As far as costs....materials to build this sidearm cost around $70 in pipe and fittings.  The actual length of the exchanger surface is 46".  Assuming that my DHW pump would need to run 1hour each day (is that accurate?) it would cost $17 per year at our current electrical rates.  If I can avoid using the pump with this system I will have a four year payback.  That is better than I had hoped....I just liked the idea even if it didn't pay back!  Also, I will have hotter water available, which hopefully will save kW on my dishwasher as well.


----------



## BrownianHeatingTech (Mar 4, 2008)

tuolumne said:
			
		

> I put a valve at the top of the thermsyphon loop...I was worried that water might jump directly from the cold supply to the hot without going through the tank.  Tank outlets are 1-1/2”, versus 3/4” in the sidearm, and the valve will let me sqeeze it down to a very small orifice.  Any comments?



Throttling down that valve will reduce the thermosiphon effect.

I'd recommend moving the cold inlet to a separate tapping on the tank.  If your tank doesn't have a third tapping already there for water use, you can often remove the anode rod (if there is one) and install a dip tube to diffuse the cold water.

Joe


----------



## tuolumne (Mar 4, 2008)

This is an indirect DHW tank, the only tappings are the cold supply at the bottom and the hot exit near the top.  The boiler tappings are a separate loop.  Will the water naturally flow through the 1" pipe into the tank (like I want it to) or bypass the tank through the sidearm which is 3/4".  I hate to take things apart...again...but if there is some kind of flow control valve I could put at the bottom to replace the 1x1x3/4 tee I could do that.  Maybe it won't be problem at all.  I'm hoping someone with a similar setup will give the good news!

-Hopeful in Vermont


----------



## BrownianHeatingTech (Mar 4, 2008)

tuolumne said:
			
		

> This is an indirect DHW tank, the only tappings are the cold supply at the bottom and the hot exit near the top.  The boiler tappings are a separate loop.  Will the water naturally flow through the 1" pipe into the tank (like I want it to) or bypass the tank through the sidearm which is 3/4".  I hate to take things apart...again...but if there is some kind of flow control valve I could put at the bottom to replace the 1x1x3/4 tee I could do that.  Maybe it won't be problem at all.  I'm hoping someone with a similar setup will give the good news!



I don't typically deal with sidearms, but I'm expecting that the water is going to be inclined to flow straight up.

Okay, quick brainstorm... there's no real need for a dip tube to go in from the top.

Remove the female adapter from the tank.  Install a 1x3/4x3/4 tee there, oriented like the one you already have.  The top (3/4") connection goes to the sidearm.  The 1" connection goes to the tank.  The other 3/4" connection gets its stop reamed out, and you slide a piece of 3/4" pipe through it, into the tank.  Run it up against the opposite wall of the tank, and then back it off an inch or two and solder it in place.  That way, the cold water will be injected at the far side of the tank, and will be more likely to mix with the tank water and go out through the top, rather than fighting its way back through the outer portion of the bottom fitting to go up the sidearm.

Joe


----------



## Eric Johnson (Mar 4, 2008)

Looks pretty good, except that, like Joe says, your water inlets and outlets have nothing to do with the sidearm.
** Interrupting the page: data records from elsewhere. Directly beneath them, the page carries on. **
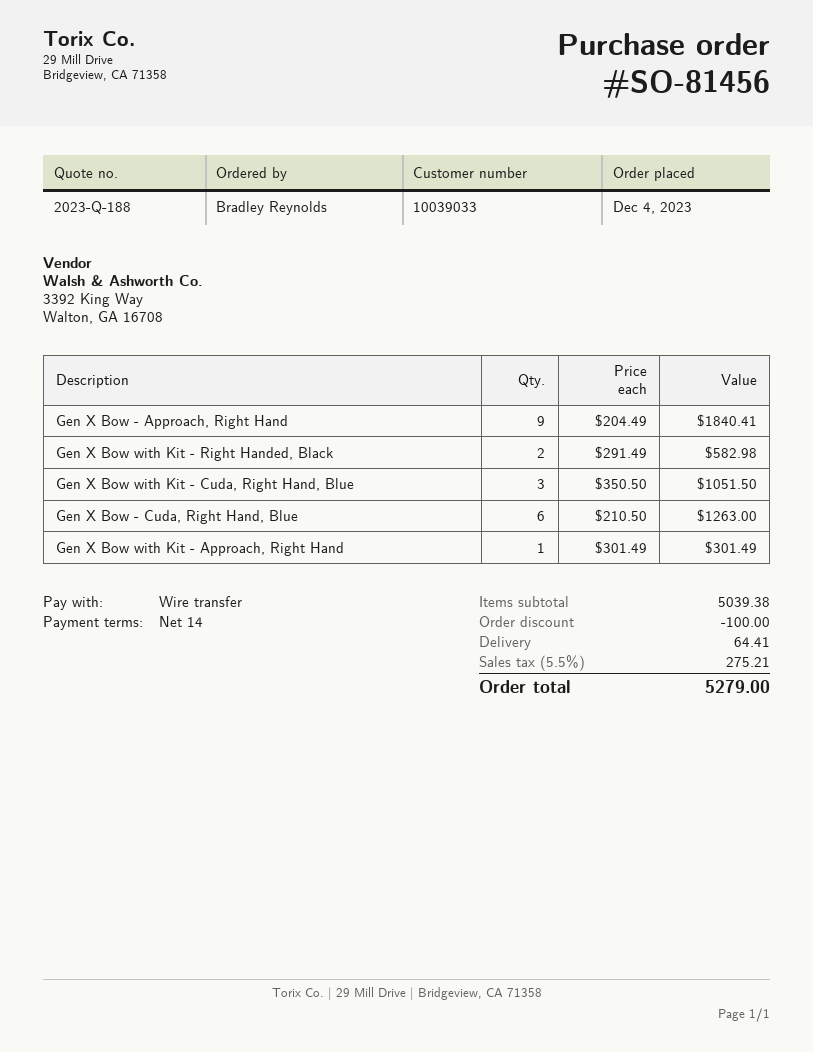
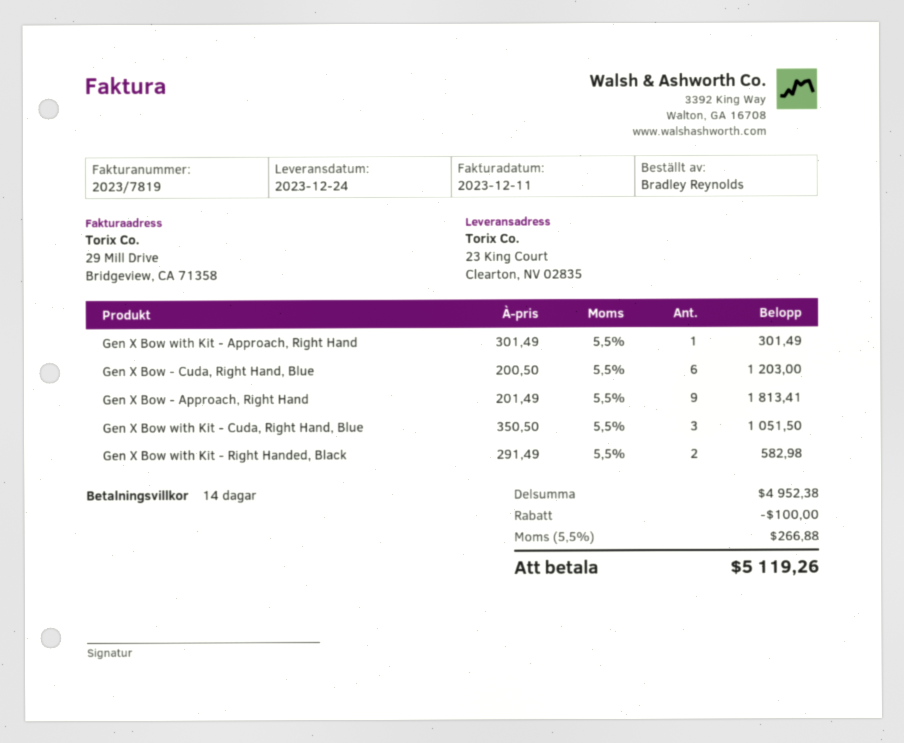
Gen X Bow - Approach, Right Hand: 9 x 204.49 = 1840.41 -> 9 x 201.49 = 1813.41
Gen X Bow - Cuda, Right Hand, Blue: 6 x 210.50 = 1263.00 -> 6 x 200.50 = 1203.00
subtotal: 5039.38 -> 4952.38
shipping: 64.41 -> none
tax: 5.5% = 275.21 -> 5.5% = 266.88
total: 5279.00 -> 5119.26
Mine is piped into tees in the pressure relief valve tapping and the drain on my water heater. Everything else works like a normal water heater. All the sidearm does is allow water in the tank to circulate through the sidearm and get hot in the process. You really don't need (or want, I don't think) the 3/4-inch lines connecting to the left of the sidearm connections on your setup.

Here's a simple diagram. You can hook your tempering valve up to the tank's hot water outlet, and create a bypass for the dishwasher from there as well.
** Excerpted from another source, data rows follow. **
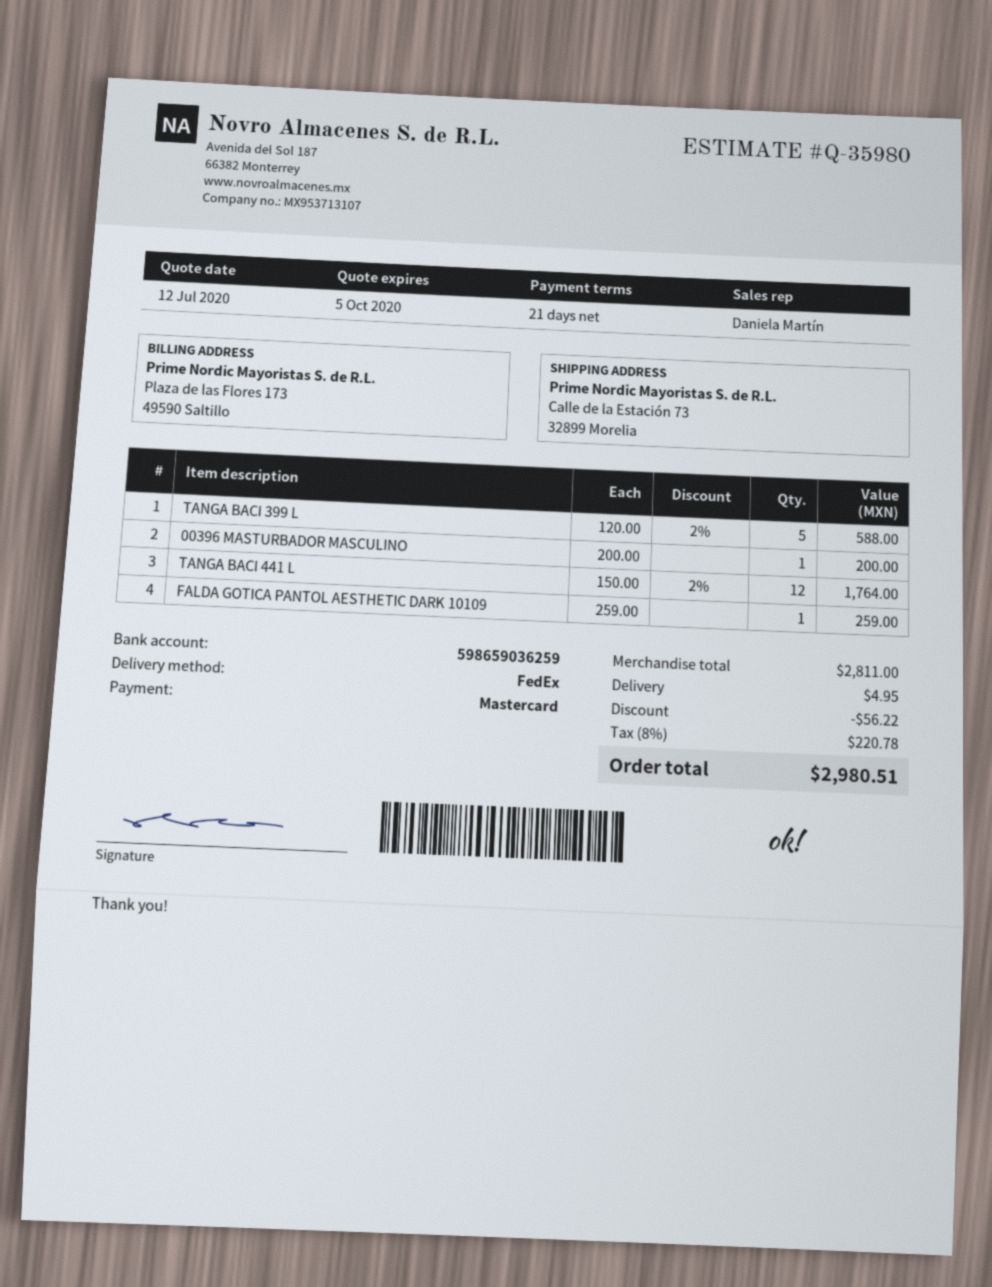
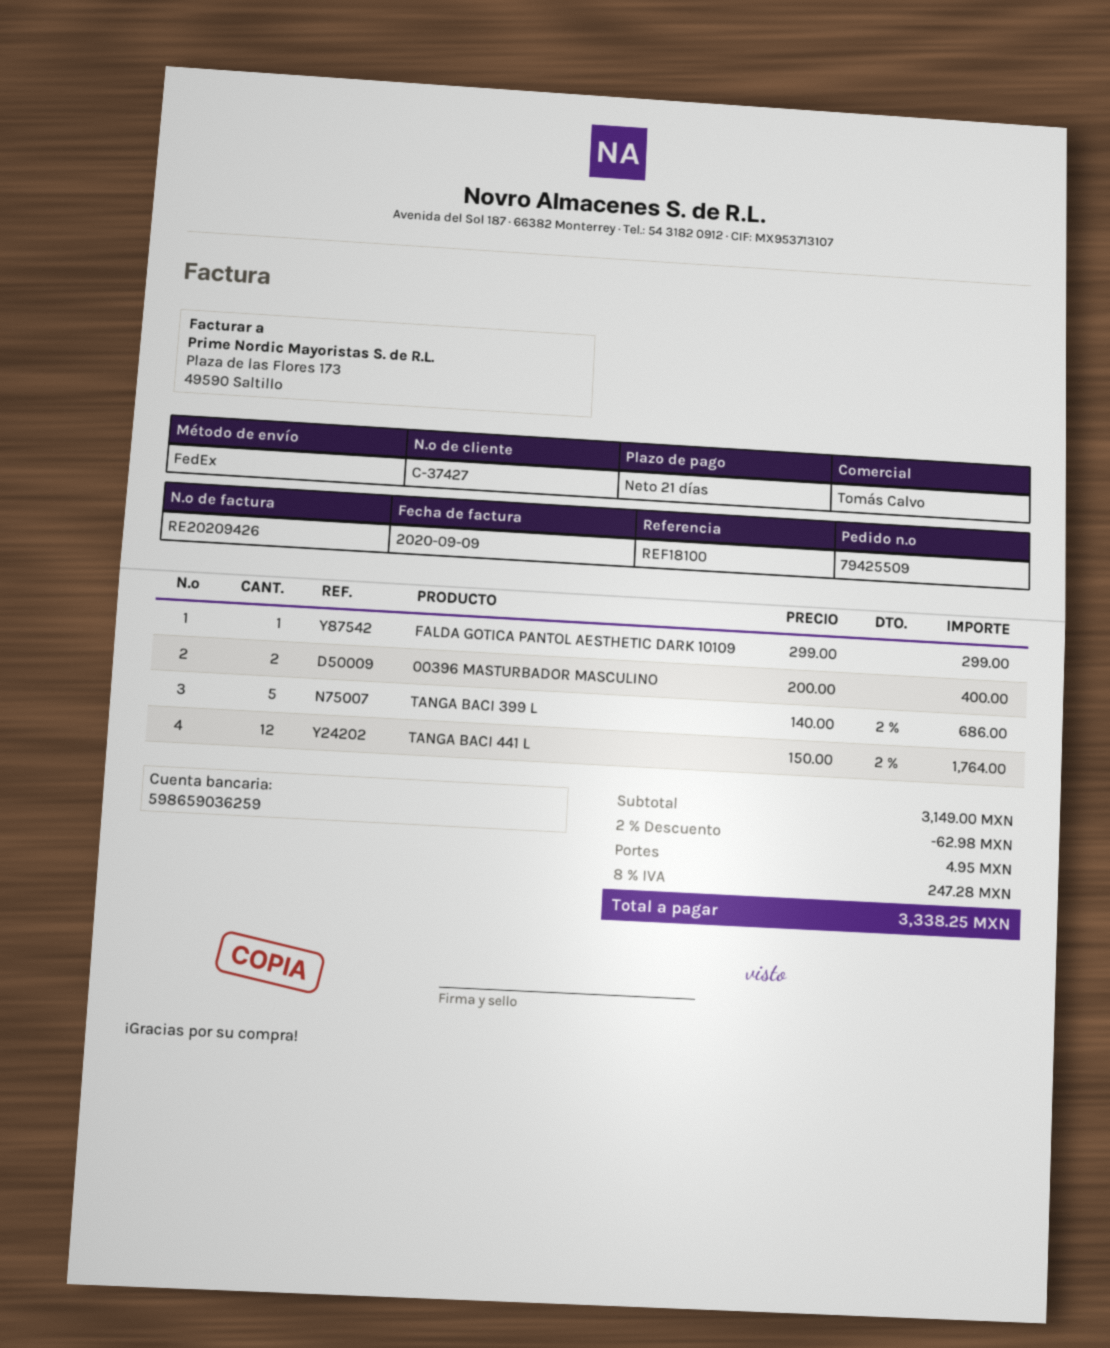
sales rep: Daniela Martín -> Tomás Calvo
TANGA BACI 399 L: 5 x 120.00 - 2% = 588.00 -> 5 x 140.00 - 2% = 686.00
00396 MASTURBADOR MASCULINO: 1 x 200.00 = 200.00 -> 2 x 200.00 = 400.00
FALDA GOTICA PANTOL AESTHETIC DARK 10109: 1 x 259.00 = 259.00 -> 1 x 299.00 = 299.00
subtotal: 2811.00 -> 3149.00
discount: 56.22 -> 62.98
tax: 8% = 220.78 -> 8% = 247.28
total: 2980.51 -> 3338.25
But you built the sidearm right from what I can see. It should work just fine without a pump on the domestic water side. Very similar to mine.


----------



## slowzuki (Mar 4, 2008)

Sorry to jump in but why a sidearm on an indirect tank? It already has a set of hx coils doesn't it?


----------



## tuolumne (Mar 4, 2008)

Eric, I didn't have those tappings available on my tank.  Slowzuki, that tank already has coils, but the pump won't kick on unless the temp drops past 110 at center.  By always running boiler water past the sidearm it seemed like any easy way to keep the tank at 180 without running that extra pump.


----------



## slowzuki (Mar 4, 2008)

Ok so you already have continuous circulation adjacent to the tank for whatever reason.  Another option I suppose would have been to move the indirect coil so they were tee'd in but several feet apart so the coil was in parallel.


----------



## bjleau (Mar 4, 2008)

Eric, 

So you bring the heated water back into the tank through the pressure relief valve tapping, isn't that on the top? So the cooler water flows from the bottom of the tank though the side arm and then back down into the tank? Just questioning/trying to figure out how the how water dosen't stop at the top of the pipe where it is hottest? Probably some physics thing I should have learned in school?

All, 
Other question is how hot do you keep your hotwater storage tank? Would it make sense to bring it to like 140 or 150 so you have lots there for AM showers? What about the relief valve and expansion, would I need a tank for that? where would you plumb that in?


----------



## Eric Johnson (Mar 4, 2008)

You've pretty much got it. It just circulates naturally in a loop between the tank and the heat exchanger. As the water in the inner tube of the sidearm heats up, it rises, pushing the water above it into the top of the tank. That water is replaced by cool water at the bottom of the tank, which rises up into the sidearm and is in turn heated. It works really well, and you avoid the need for a second pump (probably an expensive bronze one). It's just another zone off your boiler. All my boiler water goes through the sidearm before it goes into the house zones. If you have mineral-rich water, like me, you need to drain off a couple of gallons from the bottom of the tank every couple of weeks to get rid of any accumulated lime--it can stop the gravity flow if you don't.

No need for an expansion tank. You put your pressure relief valve into the tee that the sidearm connects to. You screw the drain back into the tee at the bottom connection. Turn your water heater off, unless you want to try to heat your house with the water heater when the boiler and/or water heater tank temp drops.


----------



## 88rxn/a (Mar 5, 2008)

good, i didnt know i could run it off my tempering valve.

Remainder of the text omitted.